Server Version#: 18.04.1 LTS
Player Version#: 1.13.8.5395
My physical server is a Dell r710 with dual Hex 3.06GHz processors. I have an esxi hosting my VMs. This VM has 32GB and 8 cores dedicated. I have NFS shares off of a Synology 1815+. My NFS with the media is read only, I have separate NFS set as read/write for trans-coding and converting stuff if needed. I removed cloud-init and added tools for NFS, PowerShell. VMTools and some other minor changes, but other than that, everything is bare-bones.
The problem that I’m facing is that all my RAM ends up being used, I started with 8GB, upped it to 16GB and now 32GB. I keep reading that this is just a false-positive, but it is not a false-positive in my case. Videos streaming start to lag (watching through my xbox One S), I pause, then play again and it catches up, after an hour of doing this, my VM server crashes (I have to hard reset, the terminal becomes unresponsive).
This is my second build; I experienced similar RAM issues with Ubuntu desktop, but that was limited to when I was scanning the library files (not even a full refresh on metadata). I had the same issue with the previous Plex build (I don’t remember the version number). I never experienced these issues when I used the Synology Plex app. The reason that I created the VMs is that I wanted to offload the service from the Synology because it has trouble playing 10-bit media as well as 4k.
Does anyone know of a quick-fix for this? I’ve seen many posts about RAM usage but the answers always indicate that Linux doesn’t use up RAM like that, but a close friend of mine is going through the same issues and ended up abandoning Linux and building out a Windows Server VM because of all of the frustration. I don’t want to go through a third build (as well as licensing costs).
This is my first time ever posting on a Forum anywhere, so I hope I didn’t breach forum etiquette. ChuckPA tutorials have been wonderful, hopefully this is an easy fix for a Linux buff.

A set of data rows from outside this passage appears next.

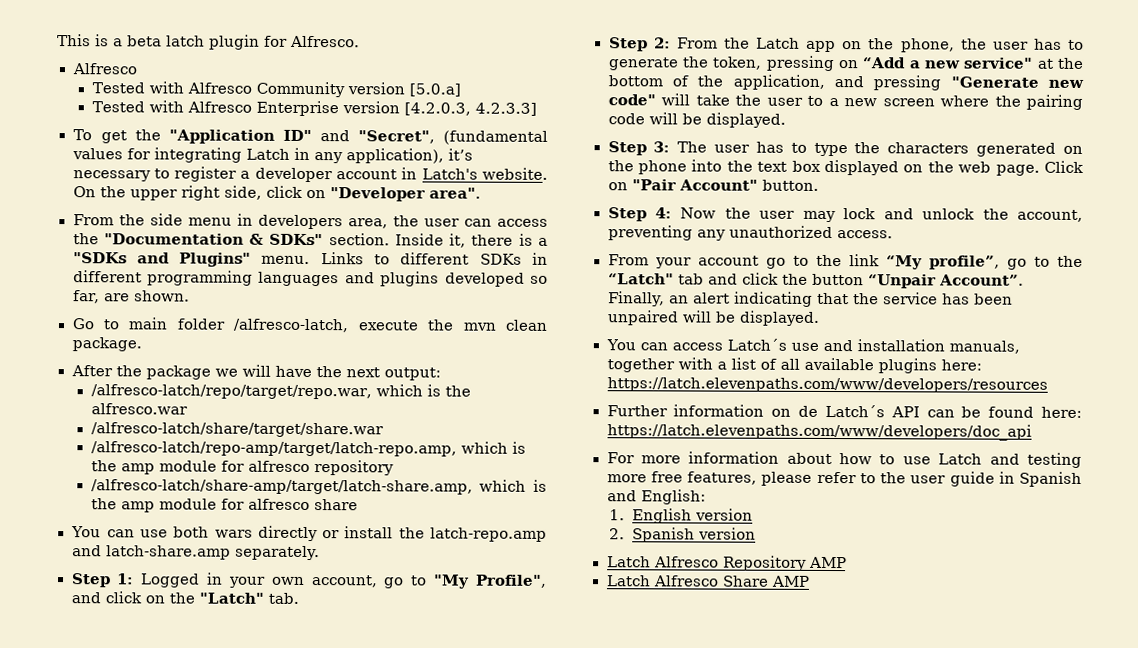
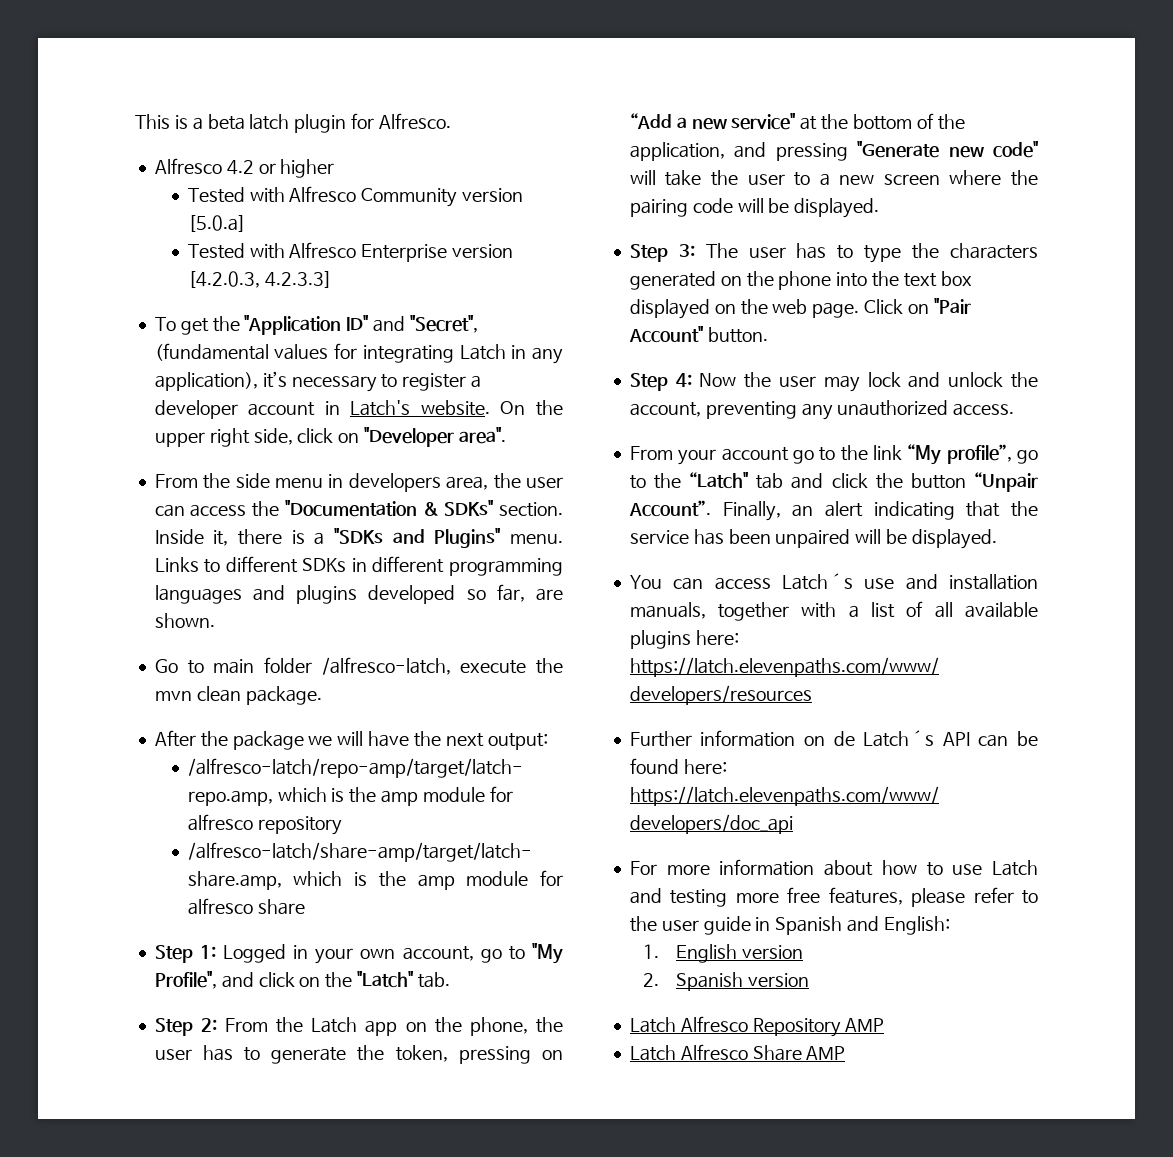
  This is a beta latch plugin for Alfresco.
- Alfresco
+ Alfresco 4.2 or higher
- /alfresco-latch/repo/target/repo.war, which is the alfresco.war
- /alfresco-latch/share/target/share.war
- You can use both wars directly or install the latch-repo.amp and latch-share.amp separately.

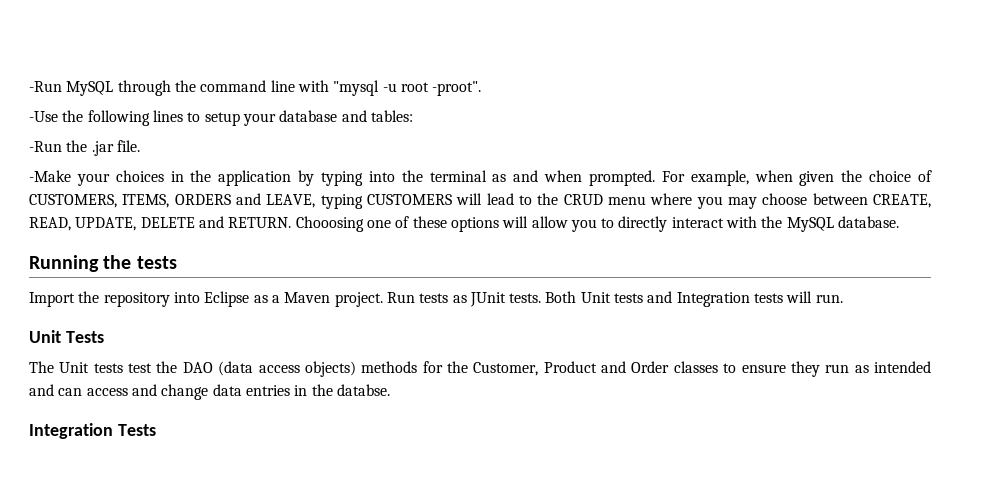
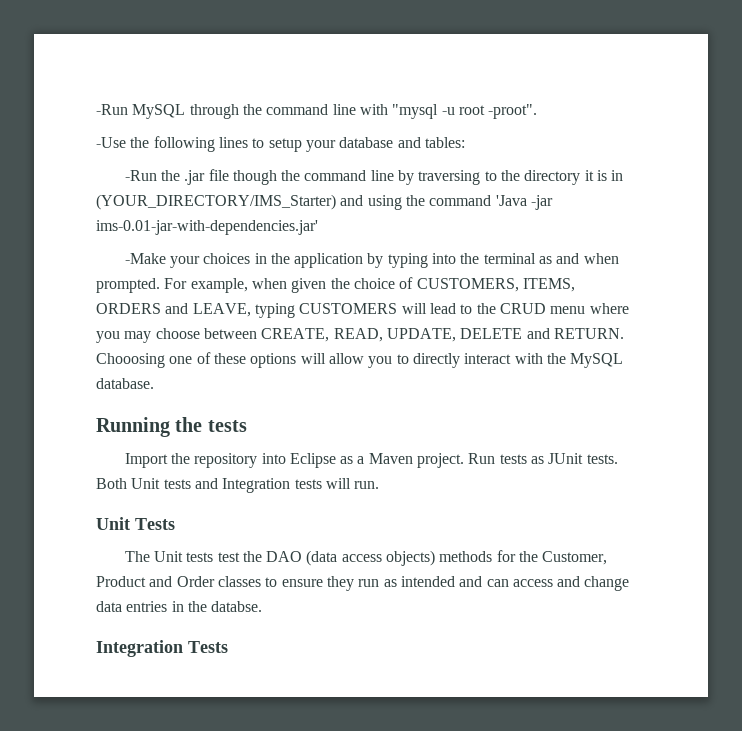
- -Run the .jar file.
+ -Run the .jar file though the command line by traversing to the directory it is in (YOUR_DIRECTORY/IMS_Starter) and using the command 'Java -jar ims-0.01-jar-with-dependencies.jar'

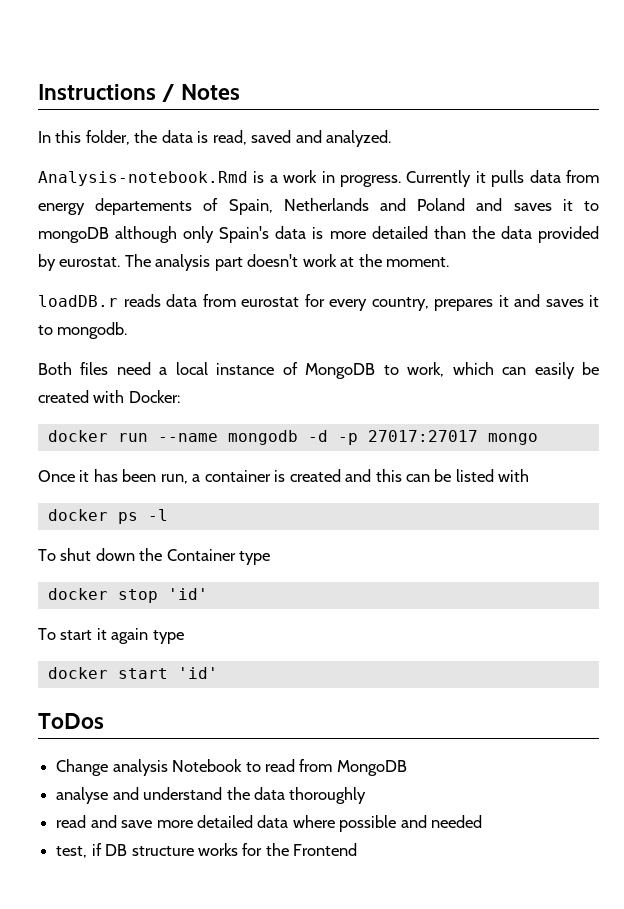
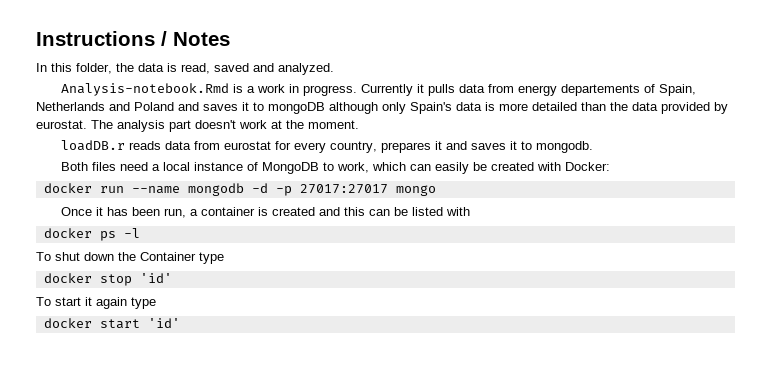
- ToDos
- Change analysis Notebook to read from MongoDB
- analyse and understand the data thoroughly
- read and save more detailed data where possible and needed
- test, if DB structure works for the Frontend

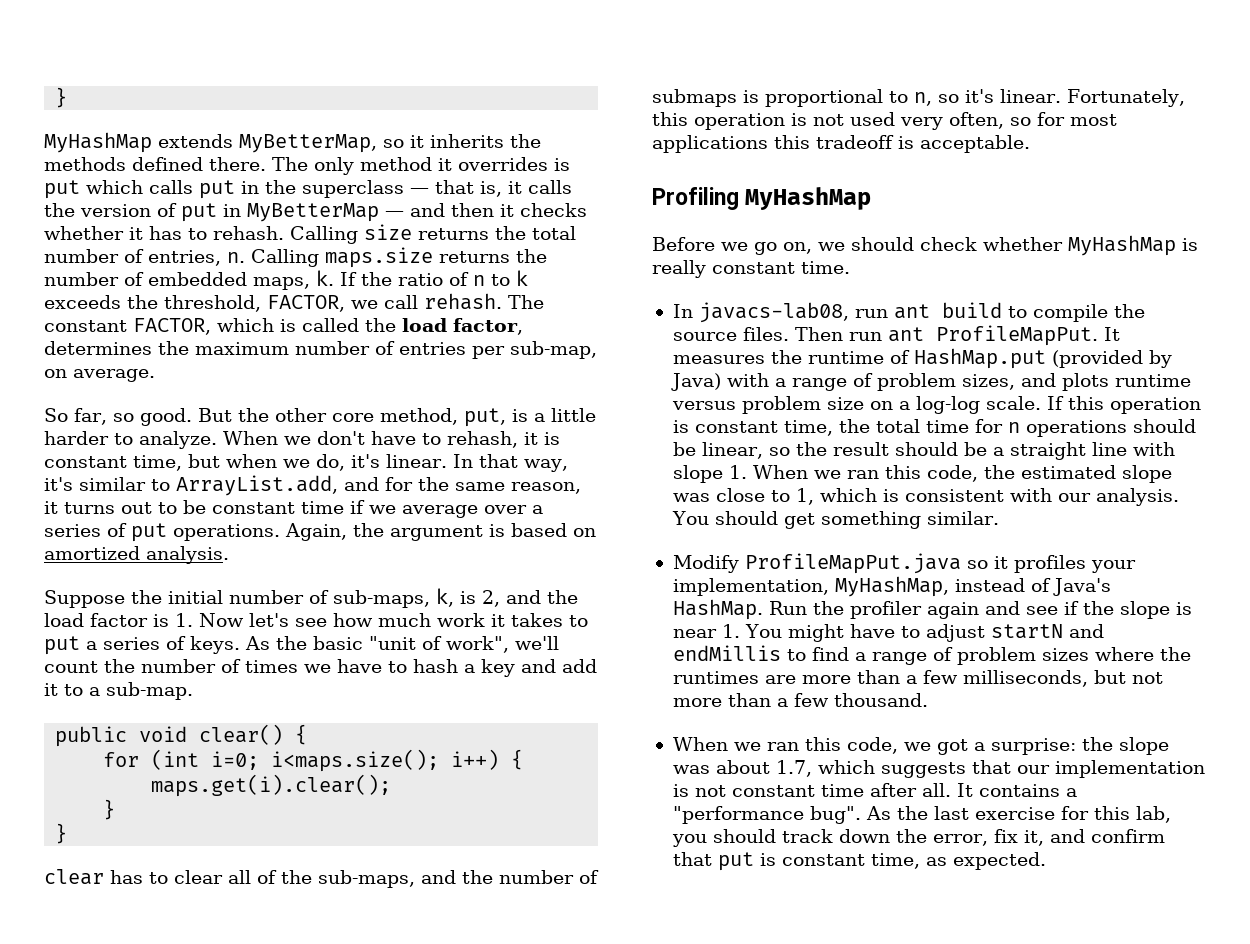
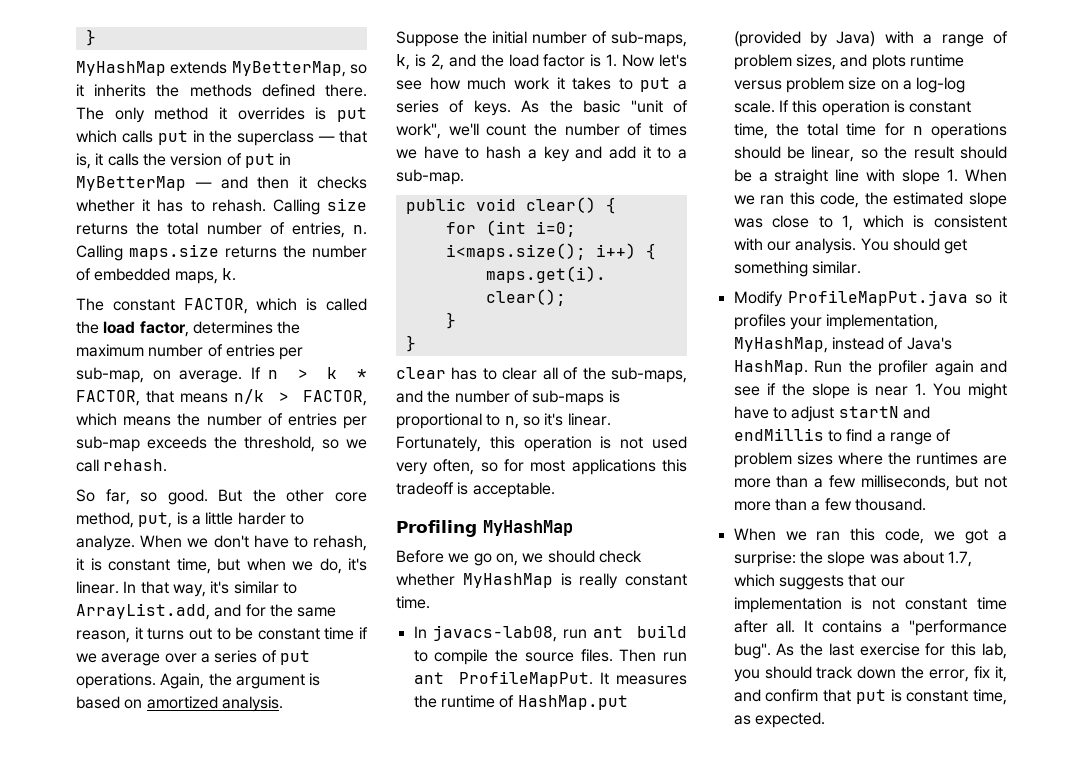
- Calling maps.size returns the number of embedded maps, k. If the ratio of n to k exceeds the threshold, FACTOR, we call rehash. The constant FACTOR, which is called the load factor, determines the maximum number of entries per sub-map, on average.
+ Calling maps.size returns the number of embedded maps, k.
+ The constant FACTOR, which is called the load factor, determines the maximum number of entries per sub-map, on average. If n > k * FACTOR, that means n/k > FACTOR, which means the number of entries per sub-map exceeds the threshold, so we call rehash.
- clear has to clear all of the sub-maps, and the number of submaps is proportional to n, so it's linear.
+ clear has to clear all of the sub-maps, and the number of sub-maps is proportional to n, so it's linear.

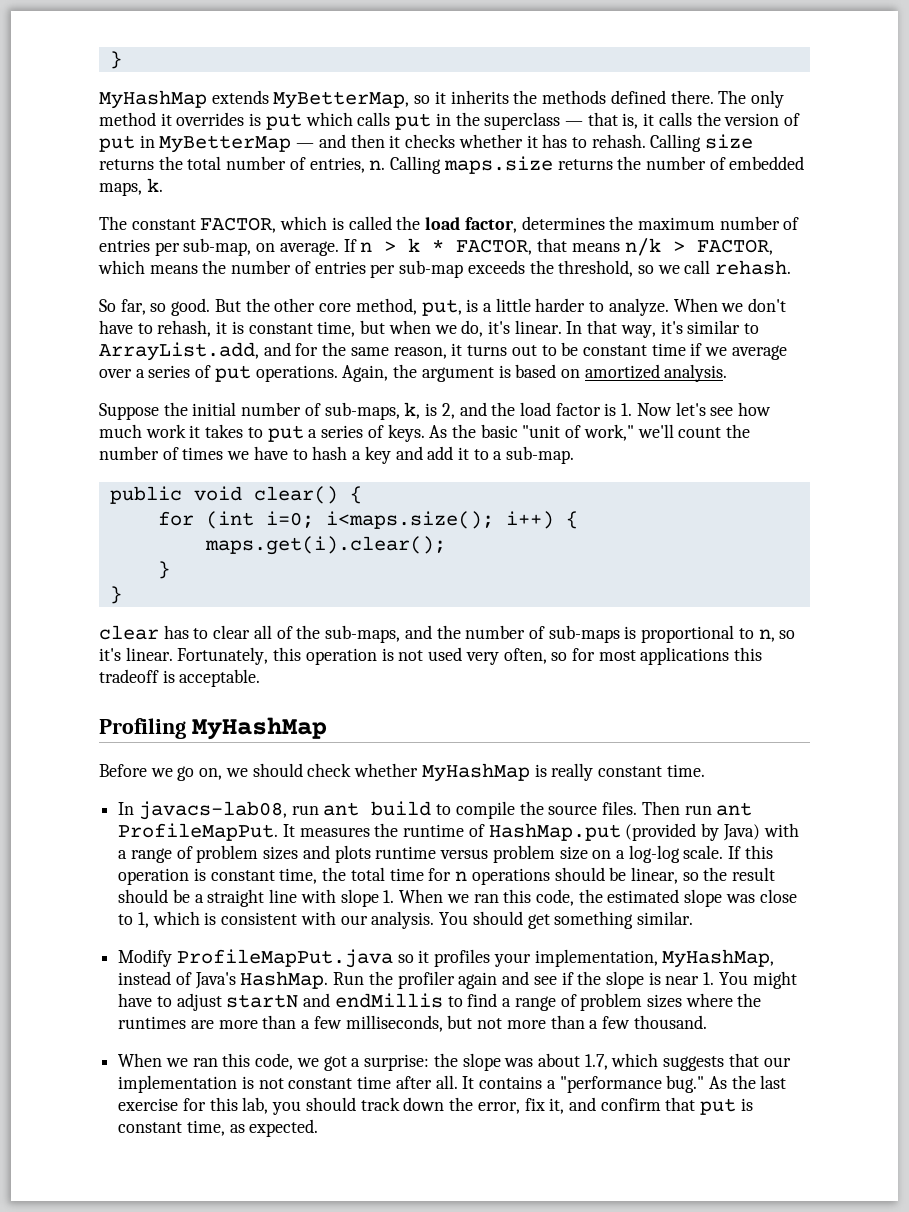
- As the basic "unit of work", we'll count the number of times we have to hash a key and add it to a sub-map.
+ As the basic "unit of work," we'll count the number of times we have to hash a key and add it to a sub-map.
- It measures the runtime of HashMap.put (provided by Java) with a range of problem sizes, and plots runtime versus problem size on a log-log scale.
+ It measures the runtime of HashMap.put (provided by Java) with a range of problem sizes and plots runtime versus problem size on a log-log scale.
- It contains a "performance bug".
+ It contains a "performance bug."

One last caveat, I didn’t restart after I updated to the newest Plex (which was earlier today), but my VM crashed in a similar fashion last night on the previous Plex, and the VM had been restarted yesterday afternoon.
Might help to stick something like https://my-netdata.io on the box to monitor when things go south. Never heard of RAM issues like this myself… got a decent size library and I’m running Plex via a docker on Linux.
Normal Linux operating philosophy is to find a way to use all installed memory in some way.
What confuses most folks is “free memory”. It looks like all the memory has been used when, in fact, Linux has used silently keeping everything it reads from & writes to disk also in RAM (like a SSD R/W cache). This way, if it’s needed again in the not-to-distant future, it’s already in memory.
Reclaiming Cache memory is a zero-cost/delay step.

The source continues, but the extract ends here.